Este año me tocó vivir el Carnaval como presidente del jurado. Una experiencia muy reconfortante para tener la tercera pata tras la de aficionado y concursante. Es una posición algo extraña, tanto afán por la neutralidad te coloca en una nebulosa abstracta, en un inexacto lugar entre público y grupos, con cabos atados a ambos bandos, tan distanciado a la vez. Desde ese púlpito privilegiado uno puede observar todo el tablero con más nitidez. Y me ha apenado mucho comprobar el ambiente tan autodestructivo e inflamable.
Hay una sensación de juicio continua al que abre la boca o emprende una iniciativa. Gente que sabe diagnosticar a la perfección problemas sin propuestas para arreglarlos (y/o sin el valor para hacerlo en público por ser impopular). Personas que en caso de duda siempre pensarán mal. De polvo que se ha ido escondiendo bajo las alfombras del concurso y ahora se ha convertido en pólvora. Veo a gente dándose golpes de pecho pidiendo el Cervantes para las preliminares y despotricando por el concurso en el MVA cuando ni siquiera hemos sido capaces de llenar éste; cuando a lo más bonito del concurso, los niños que tienen que ser el futuro de la fiesta, se les deja huérfanos ante más de medio patio de butacas vacío. A grupos estancados o acomodados en su escaño histórico por falta de relevo que les presione. A grupos que llegan creyendo que todo vale y faltándole el respeto a las tablas. Carnavaleros con la escopeta cargada contra la Fundación o que solo acuden a ella para reprobar, criticar o exigir; a gente en la Fundación con miedo abrir la puerta porque cree que entrarán más enemigos que amigos. A público poco exigente con quien sube al escenario. A autores carentes de autocrítica y buscando más fantasmas que musas. En suma, a sus miembros cada vez más aferrados a sus trincheras, y ya sabemos qué ocurre en escenarios así: ni gana nadie ni se termina la guerra.
El Carnaval de Málaga, maldita sea, se está muriendo.

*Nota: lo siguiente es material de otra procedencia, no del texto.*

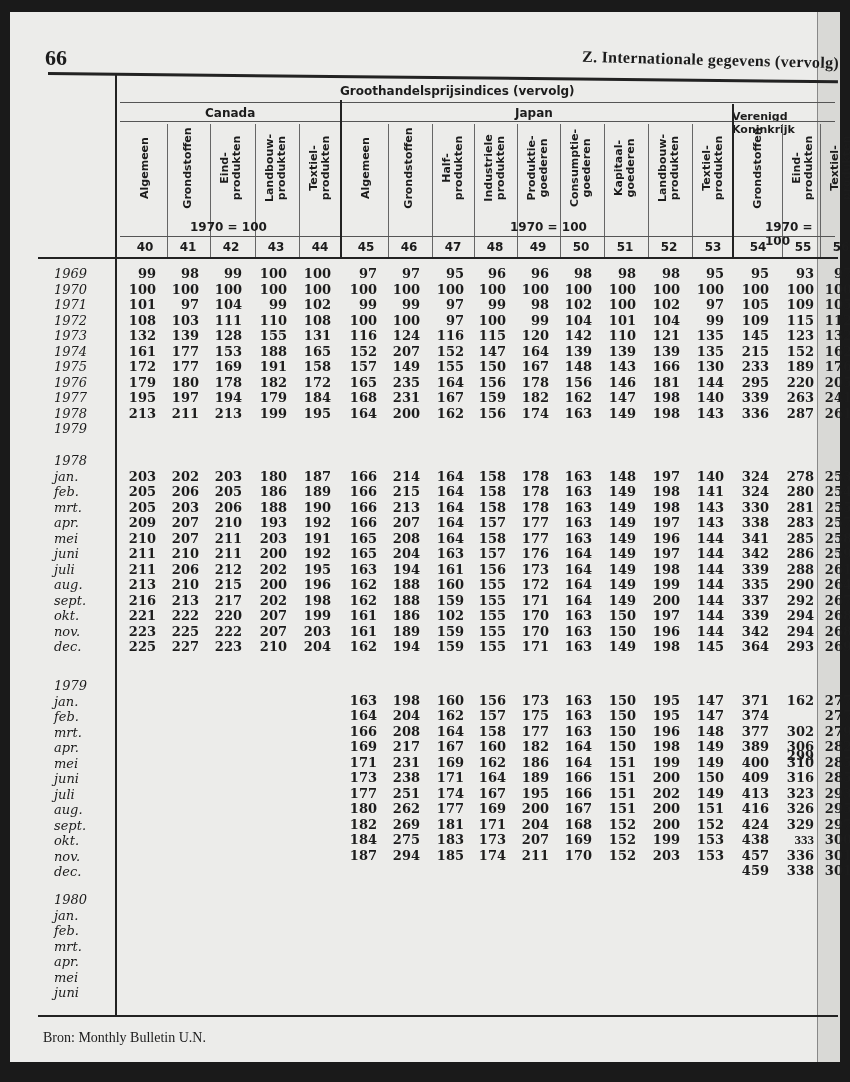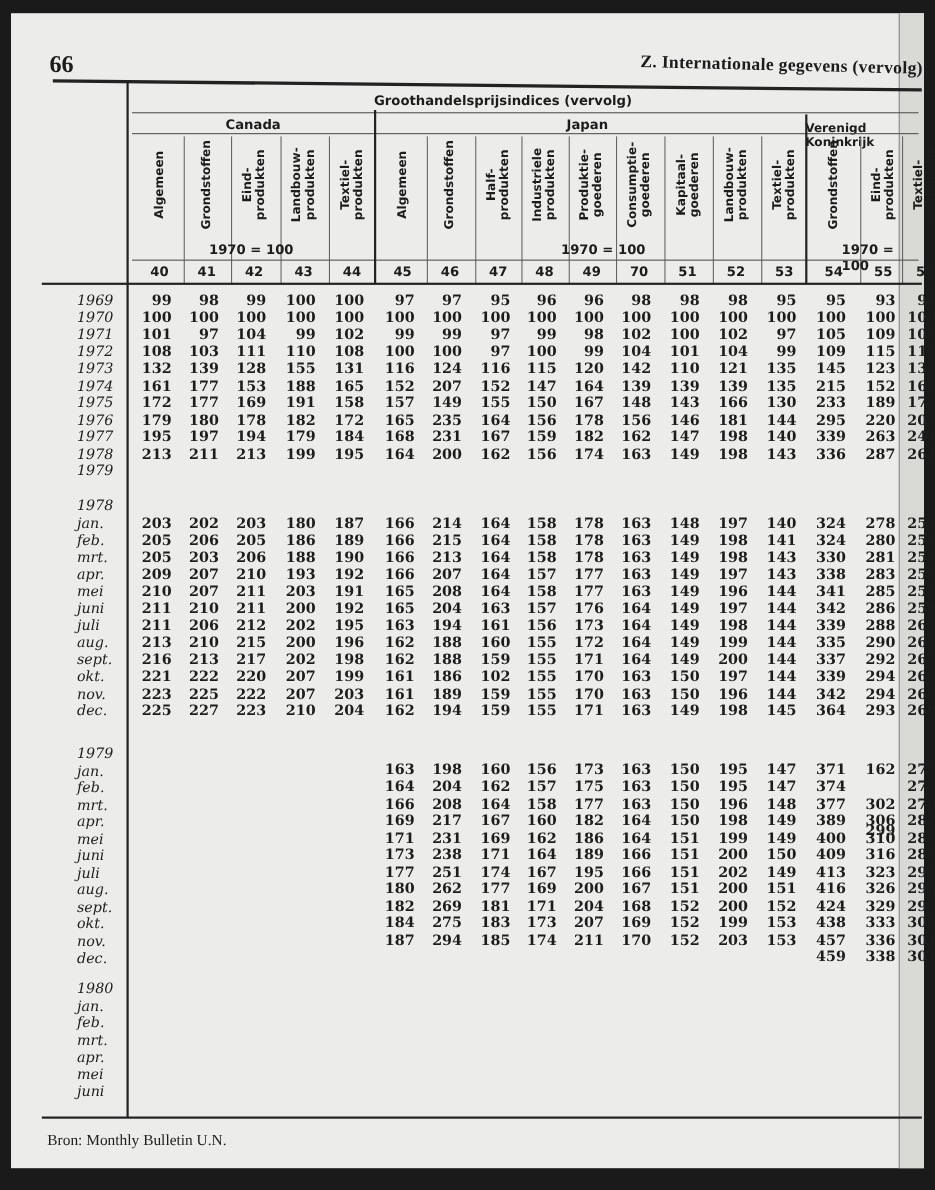--- a/index.html
+++ b/index.html
@@ -139,7 +139,7 @@
         <div class="colnum" style="left: 423px;">47</div>
         <div class="colnum" style="left: 465px;">48</div>
         <div class="colnum" style="left: 508px;">49</div>
-        <div class="colnum" style="left: 551px;">70</div>
+        <div class="colnum" style="left: 551px;">50</div>
         <div class="colnum" style="left: 595px;">51</div>
         <div class="colnum" style="left: 639px;">52</div>
         <div class="colnum" style="left: 683px;">53</div>

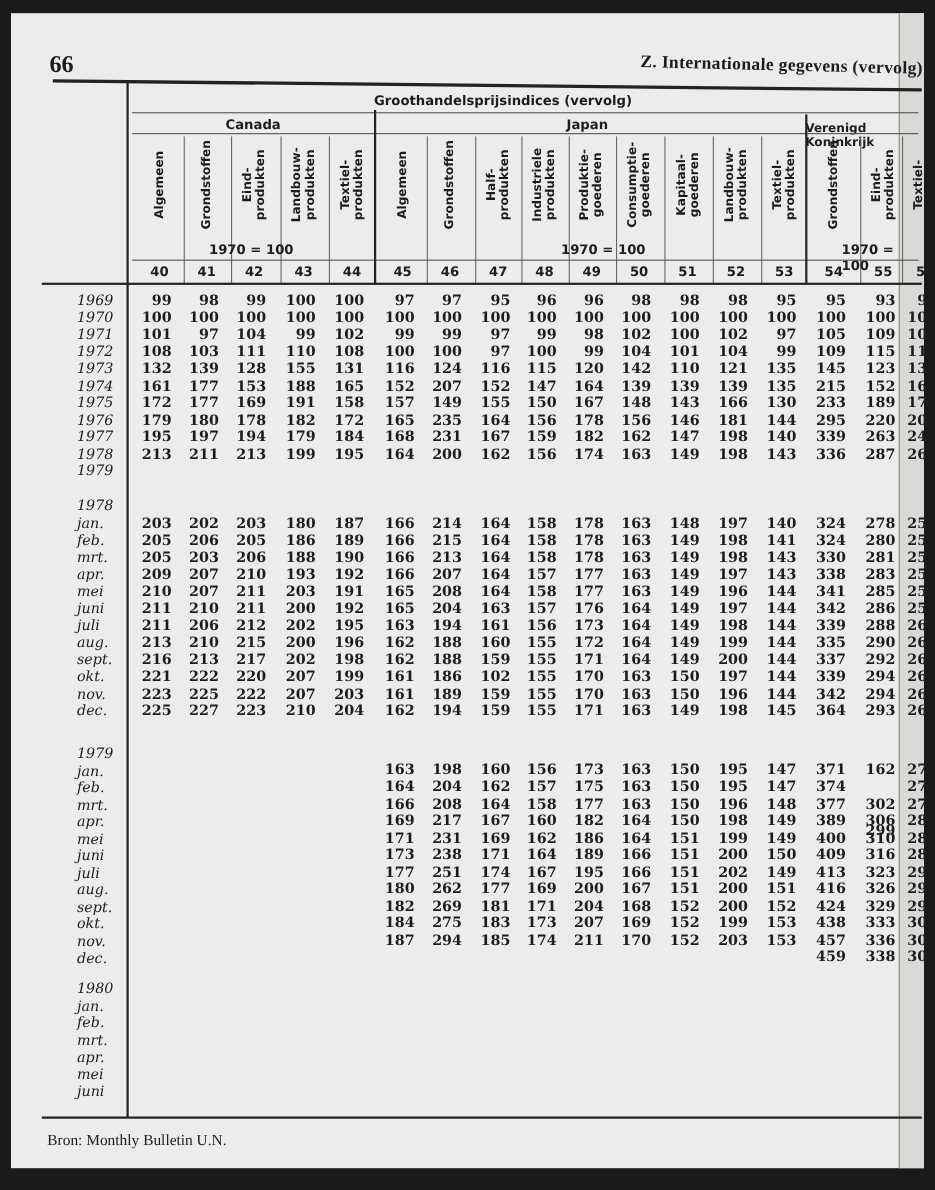--- a/index.html
+++ b/index.html
@@ -22,7 +22,7 @@
   .base { position:absolute; top:208px; font-size:12px; font-weight:bold; }
   .colnum { position:absolute; top:228px; width:40px; text-align:center; font-size:12px; font-weight:bold; }
   .num-row-line { position:absolute; top:245px; height:2px; background:#222; }
-  .rowlabel { position:absolute; left:44px; width:60px; font-style:italic; font-size:13px; line-height:15.5px; font-family:"DejaVu Serif", serif;margin-left:16px; }
+  .rowlabel { position:absolute; left:44px; width:60px; font-style:italic; font-size:13px; line-height:15.5px; font-family:"DejaVu Serif", serif; }
   .cell { position:absolute; width:42px; text-align:right; font-size:13px; font-weight:bold; line-height:15.5px; font-family:"DejaVu Serif", serif; }
   .source { position:absolute; left:33px; top:1018px; font-family:"Liberation Serif", serif; font-size:14px; }
 </style>

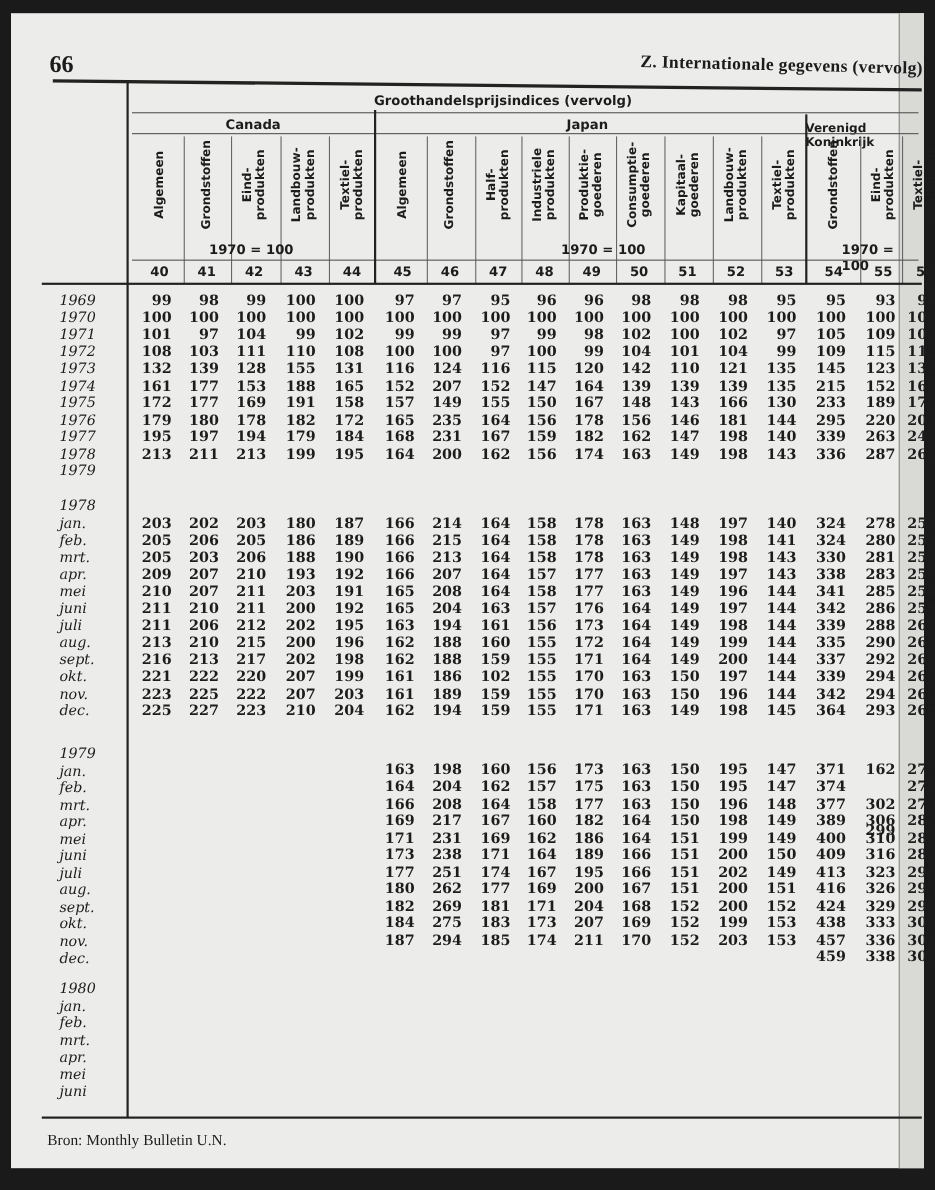--- a/index.html
+++ b/index.html
@@ -791,7 +791,7 @@
         <div class="cell" style="left: 628px; top: 820px;">199</div>
         <div class="cell" style="left: 672px; top: 820px;">153</div>
         <div class="cell" style="left: 717px; top: 820px;">438</div>
-        <div class="cell" style="left: 762px; top: 820px;">333</div>
+        <div class="cell" style="left: 762px; top: 820px; font-family: Liberation Serif, serif;">333</div>
         <div class="cell" style="left: 800px; top: 820px;">300</div>
       </div>
       <div class="rowlabel" style="top: 836.5px;">nov.</div>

Pero estamos a tiempo de remediarlo. Me lo han demostrado autores de comparsa con pluma afilada y valiente; murgas frescas con nuevas ideas y sin necesidad de reciclar chistes. Gente en la Fundación de perfil invisible que suma por sus avances. Público crítico y exigente. Jóvenes con ganas de futuro en el certamen. Autores que volverían a poco que fuera más abierta, comprometida y auspiciada por las instituciones. Carnavaleros sin nombre, grupo ni fama que podrían aportar a la Fundación ideas muy buenas de cara a mejorar tanto el concurso como la imagen de la fiesta en la ciudad. Se acabó el tiempo de las trincheras: hay que hacer una raya en el suelo y posicionarse eligiendo solo si queremos que el Carnaval sea ese potencial que nunca explota o si lo vemos seguir desangrándose.